A Organização do Tratado do Atlântico Norte (Otan) anunciou nesta quarta-feira (11) o início da missão militar “Sentinela do Ártico”, voltada ao reforço da vigilância e da capacidade de defesa da aliança na região do Extremo Norte.
A decisão ocorre em meio às tensões geradas pelo presidente dos Estados Unidos, Donald Trump, que voltou a defender a anexação da Groenlândia e acusou aliados europeus de falhas na proteção do Ártico contra a crescente presença da Rússia e da China.
Segundo o general da Força Aérea dos EUA Alexus Grynkewich, comandante supremo aliado da Otan na Europa, a operação reforça o compromisso da aliança com a estabilidade em uma das áreas mais estratégicas do planeta.
A missão prevê:
Ampliação da presença militar de países-membros no Ártico;
Exercícios conjuntos, incluindo a “Resistência Ártica na Groenlândia”, liderada pela Dinamarca;
Aumento da vigilância aérea e marítima;
Envio adicional de embarcações, aeronaves e drones.
Autoridades europeias afirmaram à agência Reuters que a operação deve entrar em funcionamento em breve e integra a estratégia de dissuasão diante da atividade militar russa e do interesse chinês na região.
O ministro das Relações Exteriores da Rússia, Sergey Lavrov, declarou que Moscou responderá com medidas “técnico-militares” a qualquer tentativa de militarização europeia da Groenlândia direcionada ao país.
A Rússia tem ampliado investimentos e infraestrutura militar no Ártico nos últimos anos. Relatório recente da inteligência norueguesa apontou reforço nas capacidades militares russas na região.
A Groenlândia é um território autônomo pertencente à Dinamarca. Nas últimas semanas, Trump afirmou que deseja incorporar a ilha aos Estados Unidos e não descartou o uso de força para isso, provocando forte reação europeia.

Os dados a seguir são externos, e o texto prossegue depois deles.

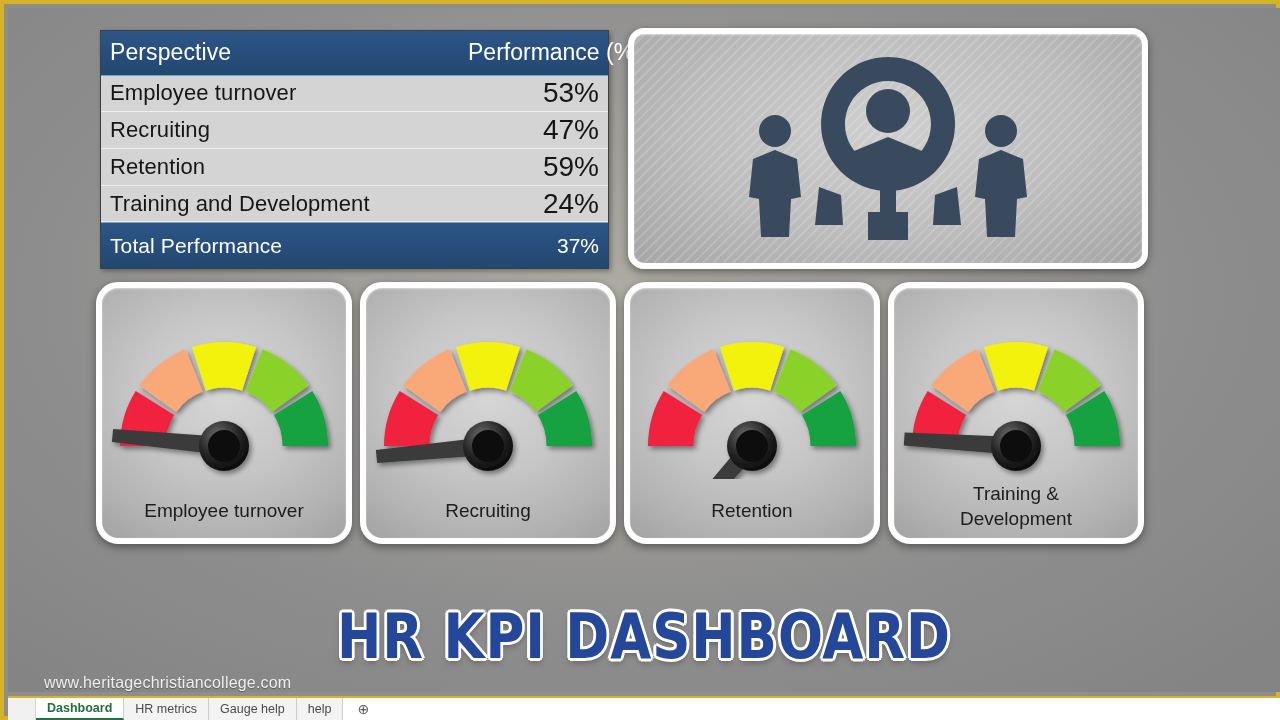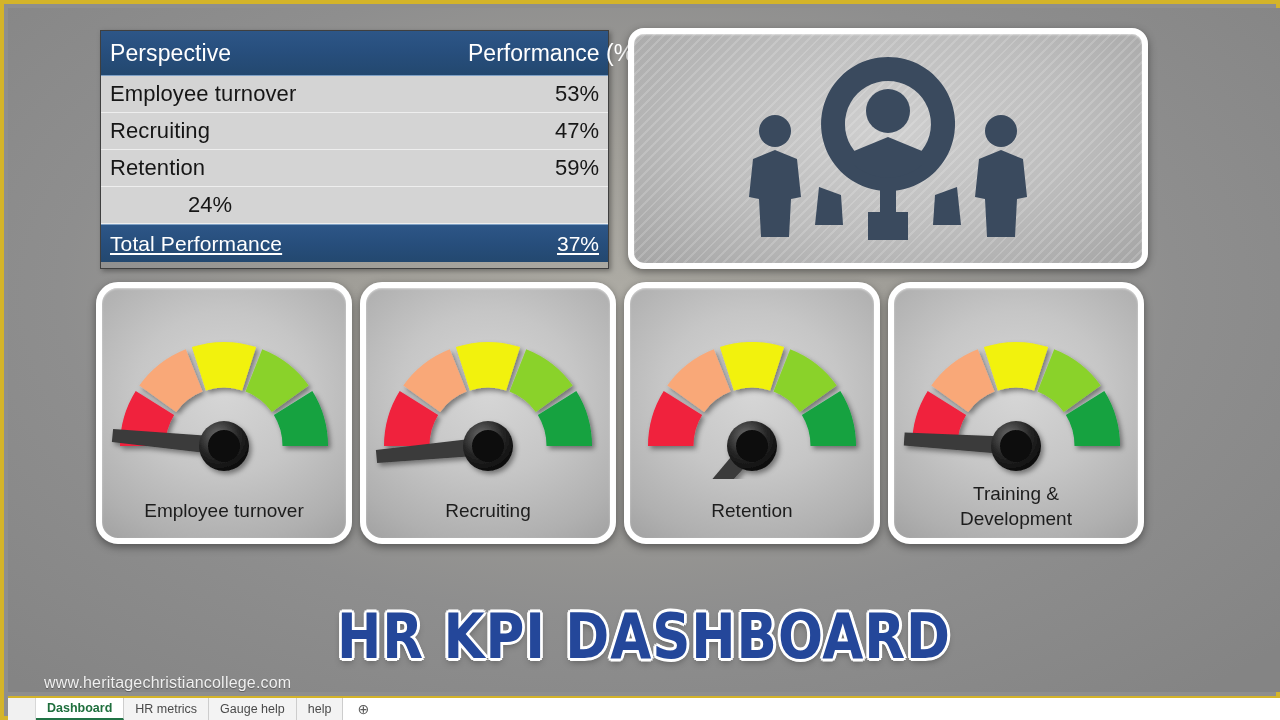--- a/index.html
+++ b/index.html
@@ -50,7 +50,7 @@
   }
   .cell-val {
     width:140px; text-align:right; padding-right:9px;
-    font-size:22px; white-space:nowrap;
+    font-size:28px; white-space:nowrap;
   }
   .trow.head .cell-name, .trow.head .cell-val { font-size:23px; }
   .trow.total .cell-name, .trow.total .cell-val { font-size:21px; }

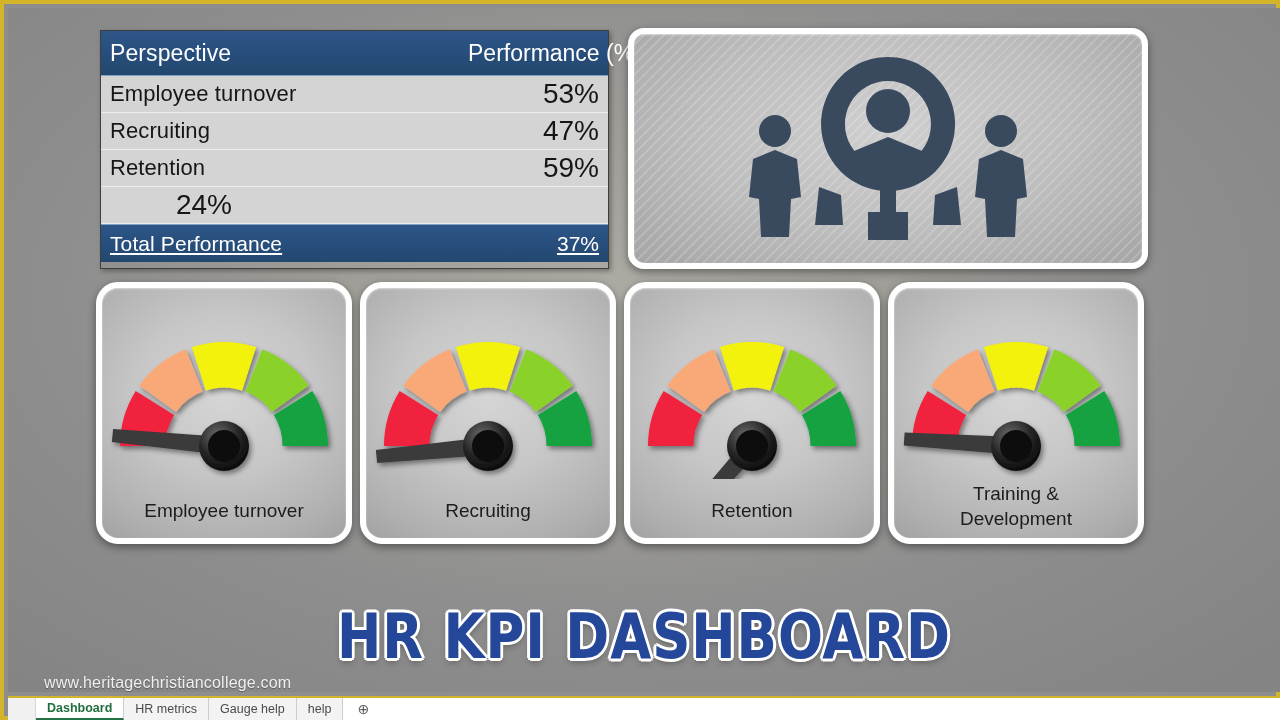--- a/index.html
+++ b/index.html
@@ -160,6 +160,7 @@
         <div class="cell-val">59%</div>
       </div>
       <div class="trow body">
+        <div class="cell-name">Training and Development</div>
         <div class="cell-val">24%</div>
       </div>
       <div class="trow total">

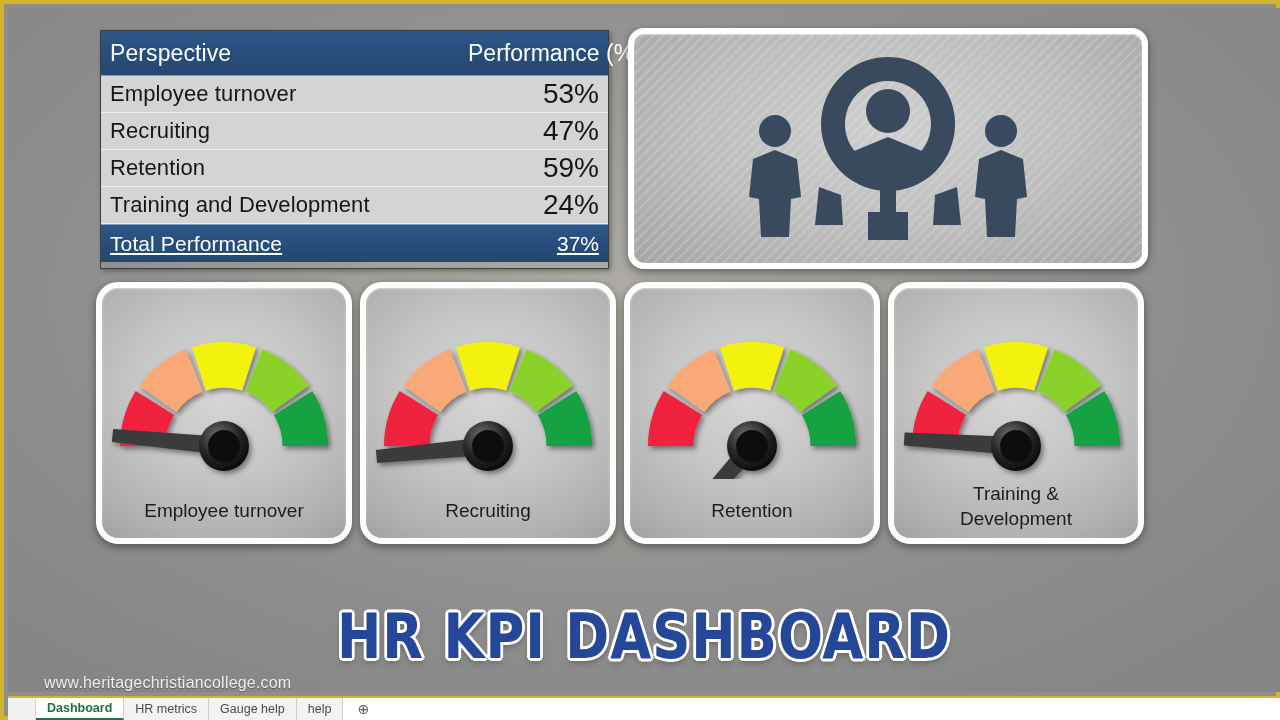--- a/index.html
+++ b/index.html
@@ -38,7 +38,7 @@
     color:#fff;
   }
   .trow.head { height:45px; border-bottom:1px solid #7ea0c5;gap:28px; }
-  .trow.total { height:38px; border-top:1px solid #7ea0c5;text-decoration:underline; }
+  .trow.total { height:46px; border-top:1px solid #7ea0c5; }
   .trow.body {
     background:#d4d4d4; color:#161616;
     height:37px; border-bottom:1px solid #eeeeee;

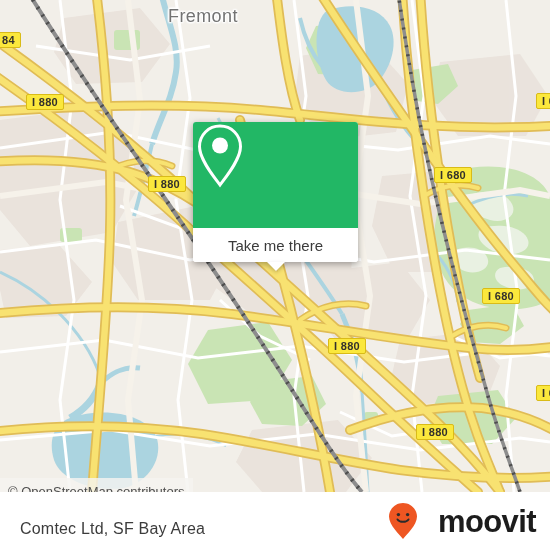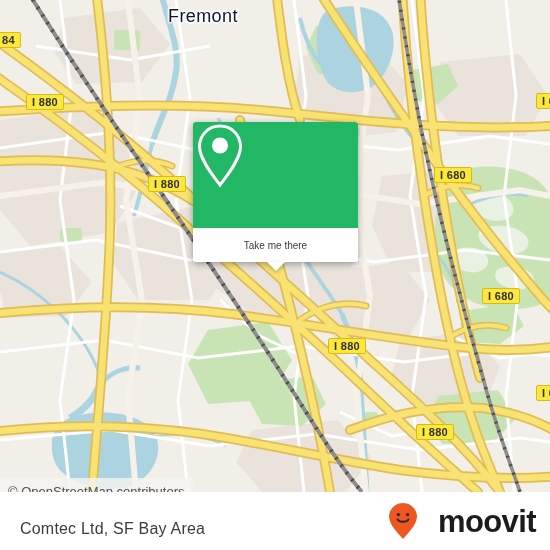--- a/index.html
+++ b/index.html
@@ -46,7 +46,7 @@
   
   .place-label{
     position:absolute;
-    color:#0f172a;
+    color:#737373;
     font-size:18px;
     font-family:"Liberation Sans", sans-serif;
     letter-spacing:.4px;

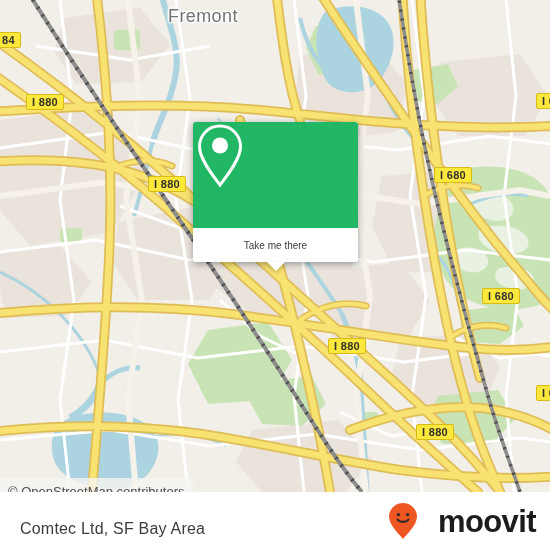--- a/index.html
+++ b/index.html
@@ -81,7 +81,7 @@
   }
   #popup-foot-label{
     color:#3b3b3b;
-    font-size:10px;
+    font-size:15px;
     font-family:"Liberation Sans", sans-serif;
   }
   #popup-tail{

A crise levantou questionamentos sobre a coesão da Otan, já que um eventual confronto entre membros da aliança poderia abalar sua estrutura de defesa coletiva.
Após conversas em Davos entre Trump e o secretário-geral da Otan, Mark Rutte, as tensões diminuíram parcialmente, mas a aliança acelerou o planejamento da missão no Ártico.
O Reino Unido anunciou que terá papel ativo na operação. A Força Expedicionária Conjunta (JEF), liderada pelos britânicos e composta por nove países europeus, planeja exercícios militares em setembro na Islândia, na Dinamarca e na Noruega.
Além disso:
Países da Otan enviaram tropas para a Groenlândia como demonstração de apoio à soberania dinamarquesa;
França e Canadá abriram consulados na ilha;
Movimentos logísticos já preparavam uma mobilização mais ampla.
O Ártico tornou-se área de interesse geopolítico por três fatores principais:
Rotas marítimas estratégicas abertas pelo derretimento do gelo;
Reservas de minerais e energia;
Valor militar e de vigilância.
A nova missão da Otan sinaliza que a disputa pelo controle e influência na região tende a se intensificar nos próximos meses.